> EXTRACTED INFORMATION
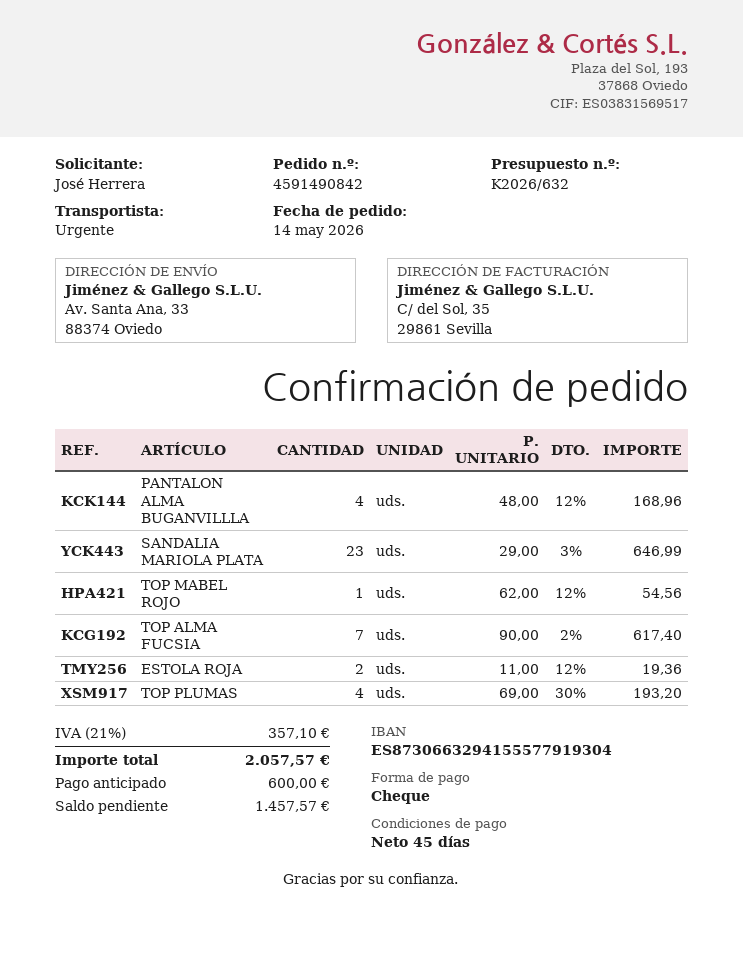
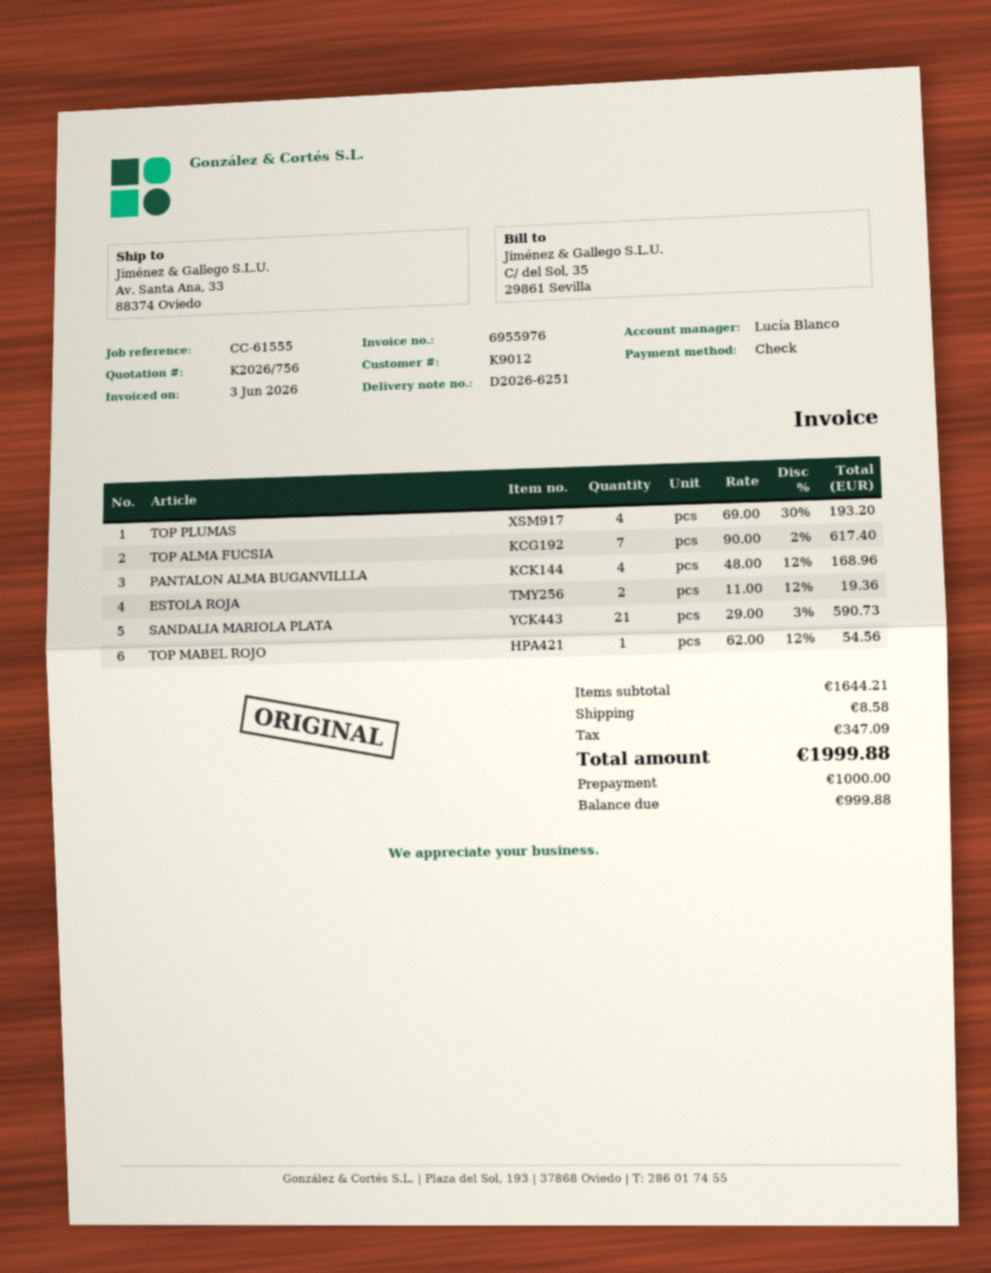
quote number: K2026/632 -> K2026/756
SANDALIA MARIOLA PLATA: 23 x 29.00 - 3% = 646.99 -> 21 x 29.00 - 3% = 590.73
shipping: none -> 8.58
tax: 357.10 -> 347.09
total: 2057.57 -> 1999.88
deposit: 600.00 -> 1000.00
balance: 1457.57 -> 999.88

> WORK ITEM
Beginning at the line containing "total: 2057.57 -> 1999.88", output exactly each line up to and including the last line of the material above.

> OUTPUT FOR THIS TASK
total: 2057.57 -> 1999.88
deposit: 600.00 -> 1000.00
balance: 1457.57 -> 999.88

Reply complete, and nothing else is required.